Entries supplied:

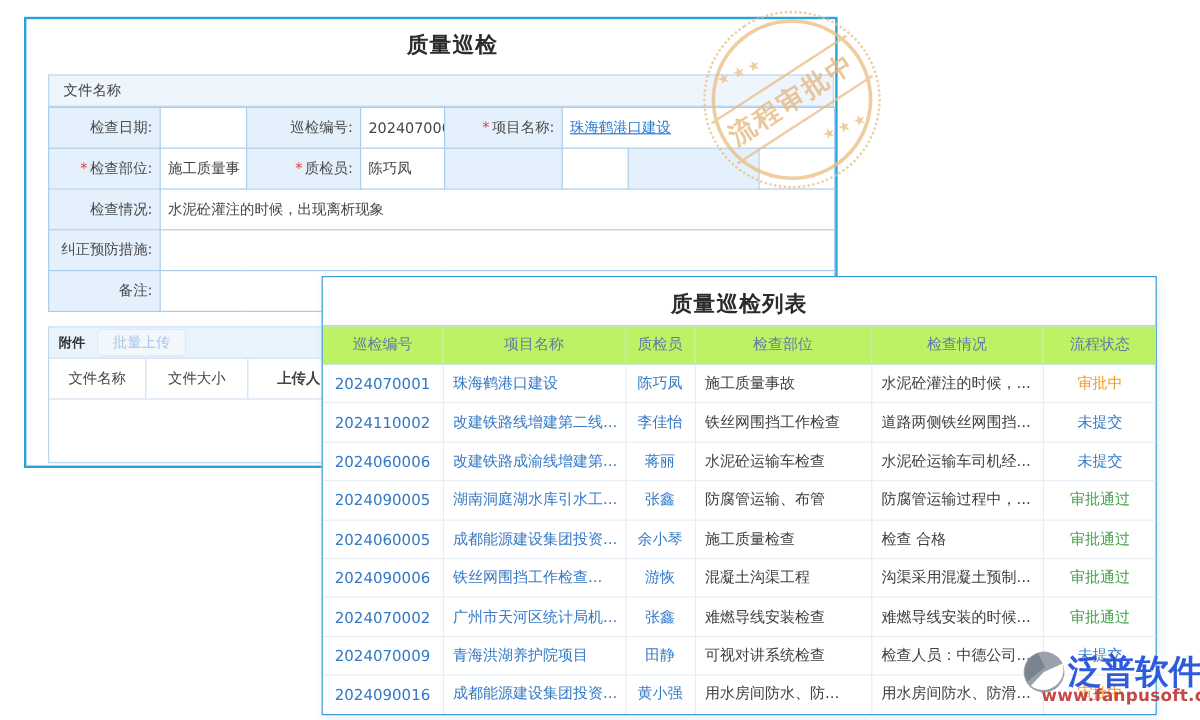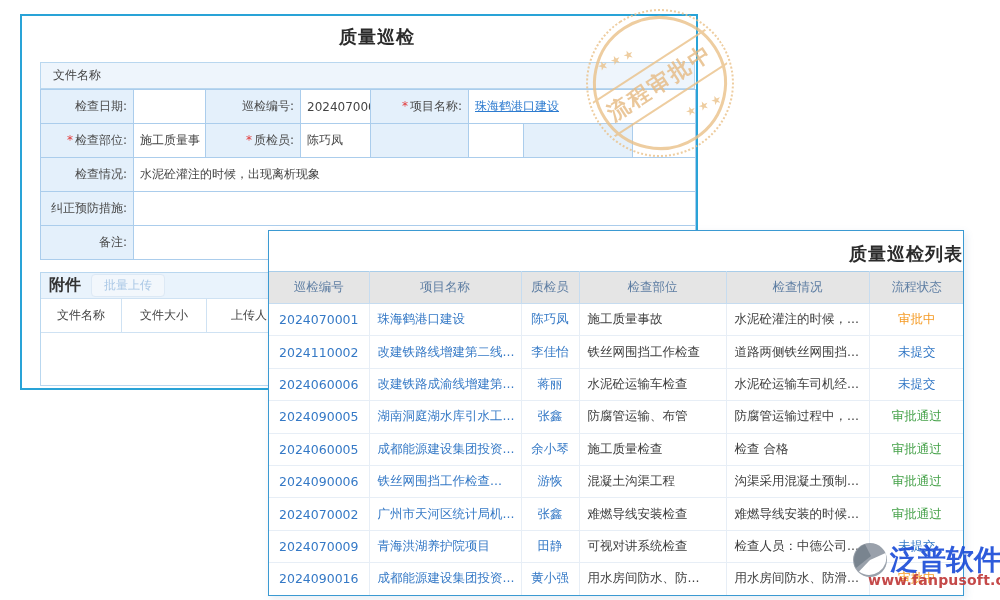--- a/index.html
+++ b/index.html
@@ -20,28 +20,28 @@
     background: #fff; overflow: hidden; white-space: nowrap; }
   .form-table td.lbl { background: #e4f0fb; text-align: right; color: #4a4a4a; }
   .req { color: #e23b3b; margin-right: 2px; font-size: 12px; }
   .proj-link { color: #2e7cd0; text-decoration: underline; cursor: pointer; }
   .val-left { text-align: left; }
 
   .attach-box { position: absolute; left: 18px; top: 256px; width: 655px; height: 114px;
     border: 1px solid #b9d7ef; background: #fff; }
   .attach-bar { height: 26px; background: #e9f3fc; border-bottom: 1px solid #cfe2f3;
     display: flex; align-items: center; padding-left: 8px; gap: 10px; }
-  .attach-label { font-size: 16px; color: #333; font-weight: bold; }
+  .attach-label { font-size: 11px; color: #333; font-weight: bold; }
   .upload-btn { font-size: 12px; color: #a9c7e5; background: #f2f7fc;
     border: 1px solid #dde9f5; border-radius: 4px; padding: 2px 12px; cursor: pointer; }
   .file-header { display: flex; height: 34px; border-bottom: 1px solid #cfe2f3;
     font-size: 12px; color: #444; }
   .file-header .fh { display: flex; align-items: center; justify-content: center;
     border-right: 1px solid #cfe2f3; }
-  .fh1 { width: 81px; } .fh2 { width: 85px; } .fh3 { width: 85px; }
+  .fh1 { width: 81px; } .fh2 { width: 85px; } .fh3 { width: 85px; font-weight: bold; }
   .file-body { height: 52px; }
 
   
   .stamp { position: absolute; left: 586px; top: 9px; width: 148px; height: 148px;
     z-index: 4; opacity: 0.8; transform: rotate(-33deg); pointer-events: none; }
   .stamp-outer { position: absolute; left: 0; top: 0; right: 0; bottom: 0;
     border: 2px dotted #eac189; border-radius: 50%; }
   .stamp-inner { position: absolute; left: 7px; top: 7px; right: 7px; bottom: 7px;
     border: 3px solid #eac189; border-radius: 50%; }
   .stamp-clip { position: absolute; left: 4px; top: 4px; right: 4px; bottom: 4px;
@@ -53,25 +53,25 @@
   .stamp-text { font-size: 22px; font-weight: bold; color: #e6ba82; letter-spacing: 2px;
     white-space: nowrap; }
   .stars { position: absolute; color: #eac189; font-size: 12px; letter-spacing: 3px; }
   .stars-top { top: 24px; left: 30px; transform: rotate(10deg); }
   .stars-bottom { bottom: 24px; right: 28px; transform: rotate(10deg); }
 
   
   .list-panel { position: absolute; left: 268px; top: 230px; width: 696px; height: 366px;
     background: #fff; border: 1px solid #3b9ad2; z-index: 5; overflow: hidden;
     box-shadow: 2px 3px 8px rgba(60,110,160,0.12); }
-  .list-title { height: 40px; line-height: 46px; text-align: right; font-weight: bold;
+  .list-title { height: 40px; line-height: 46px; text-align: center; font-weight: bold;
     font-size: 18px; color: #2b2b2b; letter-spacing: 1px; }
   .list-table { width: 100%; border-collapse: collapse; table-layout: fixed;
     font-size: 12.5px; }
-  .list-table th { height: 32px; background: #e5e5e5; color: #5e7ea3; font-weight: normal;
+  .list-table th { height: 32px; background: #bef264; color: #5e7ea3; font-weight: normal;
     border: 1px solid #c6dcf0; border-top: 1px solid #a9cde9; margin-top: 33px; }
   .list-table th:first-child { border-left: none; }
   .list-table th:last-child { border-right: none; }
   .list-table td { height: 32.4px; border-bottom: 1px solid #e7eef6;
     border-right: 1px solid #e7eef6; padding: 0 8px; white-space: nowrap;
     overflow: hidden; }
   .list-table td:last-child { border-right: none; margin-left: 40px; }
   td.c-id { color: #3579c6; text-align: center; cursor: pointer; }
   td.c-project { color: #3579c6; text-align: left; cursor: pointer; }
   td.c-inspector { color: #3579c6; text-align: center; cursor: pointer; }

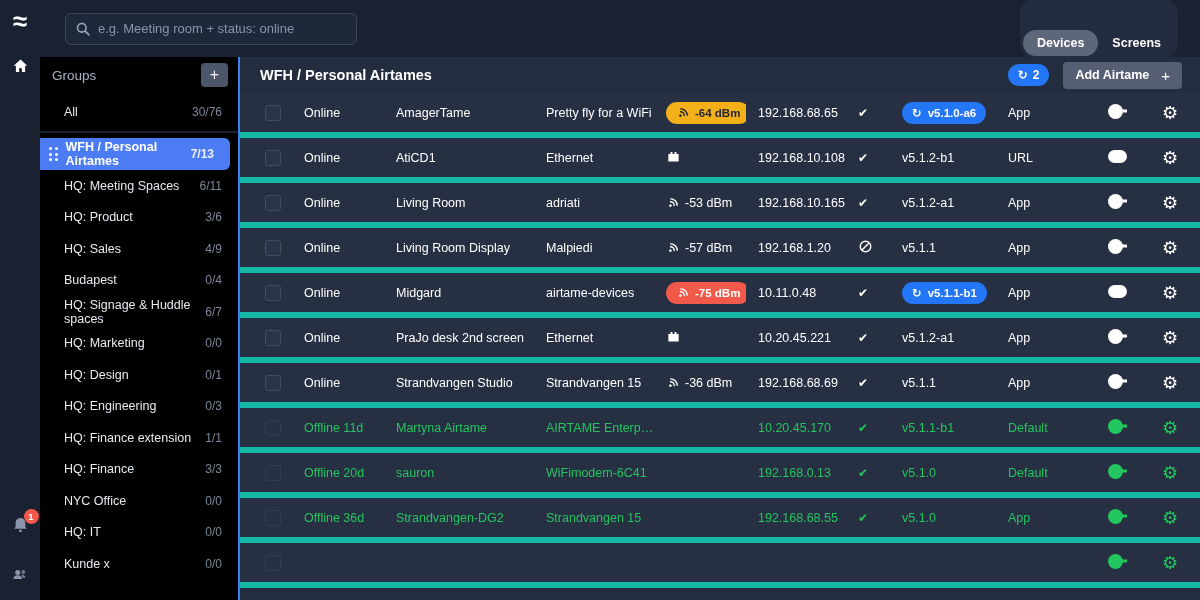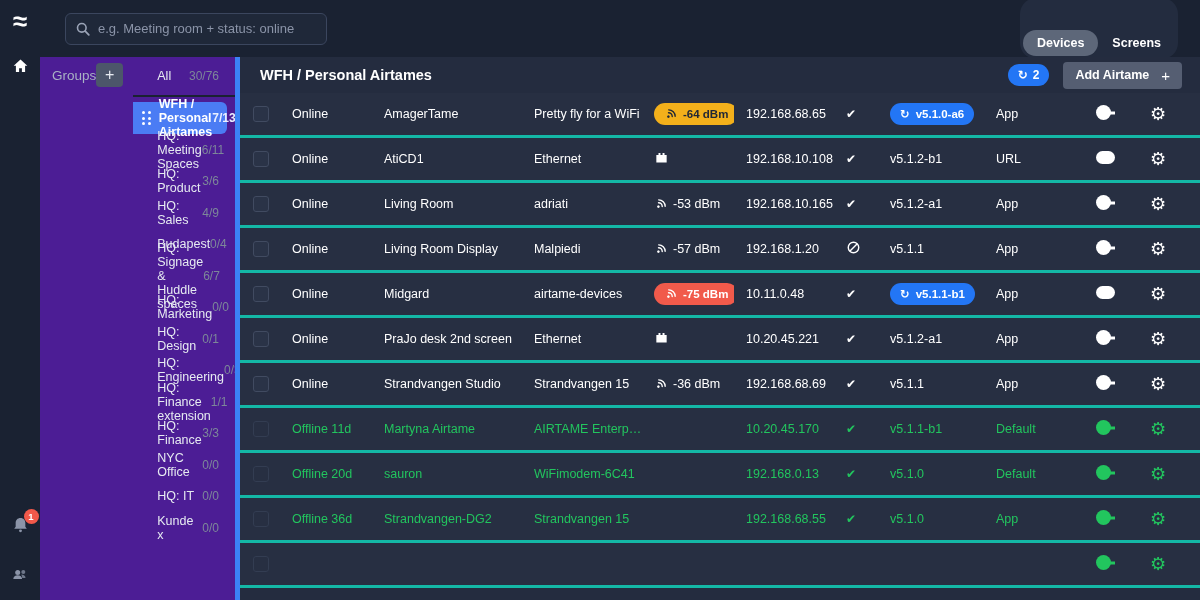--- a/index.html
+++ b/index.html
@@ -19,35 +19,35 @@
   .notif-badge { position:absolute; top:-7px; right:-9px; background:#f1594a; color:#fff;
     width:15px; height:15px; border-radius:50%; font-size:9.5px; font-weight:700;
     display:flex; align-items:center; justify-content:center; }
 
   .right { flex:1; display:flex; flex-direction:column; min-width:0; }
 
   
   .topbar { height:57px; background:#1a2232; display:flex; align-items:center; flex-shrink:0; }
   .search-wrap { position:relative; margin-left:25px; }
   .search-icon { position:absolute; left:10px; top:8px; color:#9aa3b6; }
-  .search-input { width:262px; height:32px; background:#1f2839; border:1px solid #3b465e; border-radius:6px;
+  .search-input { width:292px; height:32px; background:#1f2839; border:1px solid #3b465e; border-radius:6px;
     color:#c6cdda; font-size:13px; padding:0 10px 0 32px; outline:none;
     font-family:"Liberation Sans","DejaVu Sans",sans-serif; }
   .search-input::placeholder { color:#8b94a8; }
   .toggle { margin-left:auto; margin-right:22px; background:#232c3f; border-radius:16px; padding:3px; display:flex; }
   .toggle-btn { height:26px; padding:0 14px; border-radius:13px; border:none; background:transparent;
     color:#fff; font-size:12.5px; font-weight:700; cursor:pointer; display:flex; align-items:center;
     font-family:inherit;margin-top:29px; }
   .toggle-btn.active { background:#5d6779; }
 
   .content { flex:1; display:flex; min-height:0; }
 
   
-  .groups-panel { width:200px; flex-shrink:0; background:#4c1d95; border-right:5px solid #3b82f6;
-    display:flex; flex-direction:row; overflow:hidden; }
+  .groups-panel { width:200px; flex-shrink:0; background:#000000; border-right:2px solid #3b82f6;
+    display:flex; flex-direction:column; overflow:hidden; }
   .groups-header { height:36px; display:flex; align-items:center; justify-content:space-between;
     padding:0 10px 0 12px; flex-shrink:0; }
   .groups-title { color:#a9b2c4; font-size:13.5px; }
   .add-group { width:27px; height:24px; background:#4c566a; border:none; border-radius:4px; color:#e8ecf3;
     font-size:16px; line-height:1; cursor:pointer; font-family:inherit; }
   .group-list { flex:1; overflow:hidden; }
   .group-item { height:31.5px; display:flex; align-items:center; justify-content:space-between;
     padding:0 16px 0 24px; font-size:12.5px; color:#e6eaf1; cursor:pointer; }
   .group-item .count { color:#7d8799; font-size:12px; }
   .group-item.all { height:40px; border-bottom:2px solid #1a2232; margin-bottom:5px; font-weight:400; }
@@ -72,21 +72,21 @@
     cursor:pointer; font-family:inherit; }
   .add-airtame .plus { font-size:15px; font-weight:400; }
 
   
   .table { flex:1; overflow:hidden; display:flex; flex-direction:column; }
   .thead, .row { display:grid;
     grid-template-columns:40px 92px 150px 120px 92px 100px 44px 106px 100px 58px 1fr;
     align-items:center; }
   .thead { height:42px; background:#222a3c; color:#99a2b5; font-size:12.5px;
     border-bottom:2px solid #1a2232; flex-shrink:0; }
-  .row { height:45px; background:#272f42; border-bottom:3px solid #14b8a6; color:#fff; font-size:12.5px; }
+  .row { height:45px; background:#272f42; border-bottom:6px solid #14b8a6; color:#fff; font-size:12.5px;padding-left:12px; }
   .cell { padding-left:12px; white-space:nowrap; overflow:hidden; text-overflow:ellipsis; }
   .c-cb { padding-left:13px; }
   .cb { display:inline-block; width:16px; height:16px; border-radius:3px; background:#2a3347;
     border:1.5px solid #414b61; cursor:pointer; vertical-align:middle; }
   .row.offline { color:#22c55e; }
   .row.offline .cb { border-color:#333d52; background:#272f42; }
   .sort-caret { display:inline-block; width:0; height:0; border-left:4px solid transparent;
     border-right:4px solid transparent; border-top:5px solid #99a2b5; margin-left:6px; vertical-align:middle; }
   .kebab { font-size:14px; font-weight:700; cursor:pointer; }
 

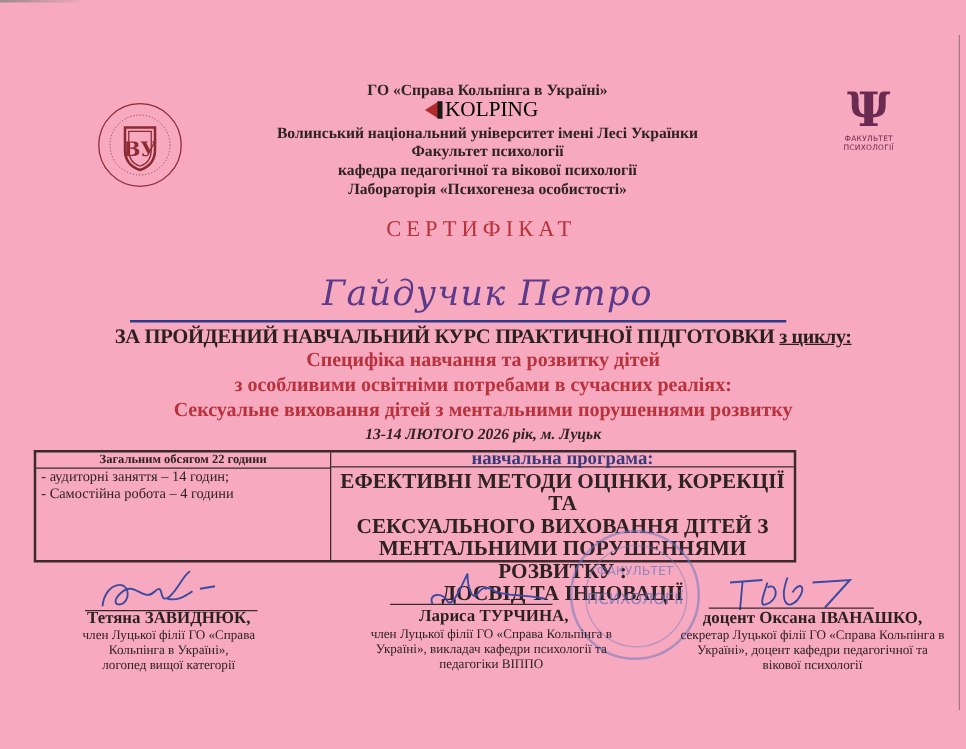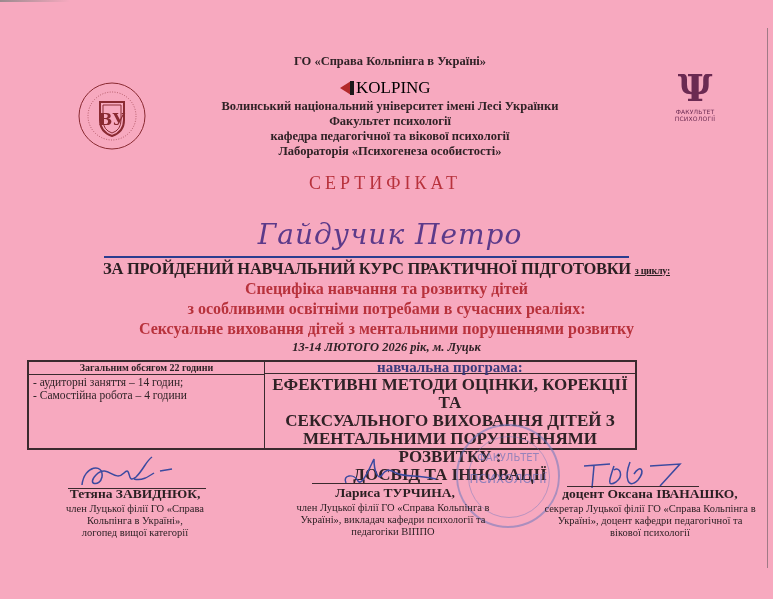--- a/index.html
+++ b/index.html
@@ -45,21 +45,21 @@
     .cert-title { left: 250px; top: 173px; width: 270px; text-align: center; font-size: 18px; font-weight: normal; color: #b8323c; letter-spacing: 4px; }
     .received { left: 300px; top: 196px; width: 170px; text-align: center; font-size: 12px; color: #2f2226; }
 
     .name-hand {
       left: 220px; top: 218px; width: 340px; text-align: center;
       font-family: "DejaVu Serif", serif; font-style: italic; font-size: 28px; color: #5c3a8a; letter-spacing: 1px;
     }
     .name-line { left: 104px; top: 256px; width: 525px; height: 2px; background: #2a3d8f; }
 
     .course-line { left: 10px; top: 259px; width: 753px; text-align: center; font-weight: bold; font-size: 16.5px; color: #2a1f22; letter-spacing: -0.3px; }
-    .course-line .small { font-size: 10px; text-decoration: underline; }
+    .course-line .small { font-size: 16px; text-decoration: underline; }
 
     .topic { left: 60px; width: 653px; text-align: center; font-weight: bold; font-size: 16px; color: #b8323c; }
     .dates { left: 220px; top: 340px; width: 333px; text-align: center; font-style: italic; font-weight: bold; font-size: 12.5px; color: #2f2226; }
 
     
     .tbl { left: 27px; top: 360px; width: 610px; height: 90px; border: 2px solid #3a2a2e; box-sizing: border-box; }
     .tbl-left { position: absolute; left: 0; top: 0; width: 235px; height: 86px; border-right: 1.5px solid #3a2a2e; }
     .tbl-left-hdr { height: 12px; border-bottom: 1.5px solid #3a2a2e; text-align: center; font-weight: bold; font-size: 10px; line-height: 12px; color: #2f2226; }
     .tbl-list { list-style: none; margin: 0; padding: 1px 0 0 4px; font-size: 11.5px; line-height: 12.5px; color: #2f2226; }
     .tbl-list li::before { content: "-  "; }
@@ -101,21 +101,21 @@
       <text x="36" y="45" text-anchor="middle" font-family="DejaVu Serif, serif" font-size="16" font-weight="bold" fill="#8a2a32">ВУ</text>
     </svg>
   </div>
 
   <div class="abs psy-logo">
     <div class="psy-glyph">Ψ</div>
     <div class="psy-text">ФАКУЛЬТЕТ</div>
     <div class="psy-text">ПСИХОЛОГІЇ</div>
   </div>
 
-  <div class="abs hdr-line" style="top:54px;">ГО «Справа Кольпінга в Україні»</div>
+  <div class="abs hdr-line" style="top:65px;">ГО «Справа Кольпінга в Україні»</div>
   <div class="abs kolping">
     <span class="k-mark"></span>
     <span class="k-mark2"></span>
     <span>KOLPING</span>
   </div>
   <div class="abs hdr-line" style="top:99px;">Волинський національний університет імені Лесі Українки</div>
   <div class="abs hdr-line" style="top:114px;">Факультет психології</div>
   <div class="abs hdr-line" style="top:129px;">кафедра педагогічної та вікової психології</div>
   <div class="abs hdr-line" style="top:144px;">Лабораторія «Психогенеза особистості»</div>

Instructions to follow: In the records above, how many lines include the string "last"? Answer with only the number.

Response to the task: 2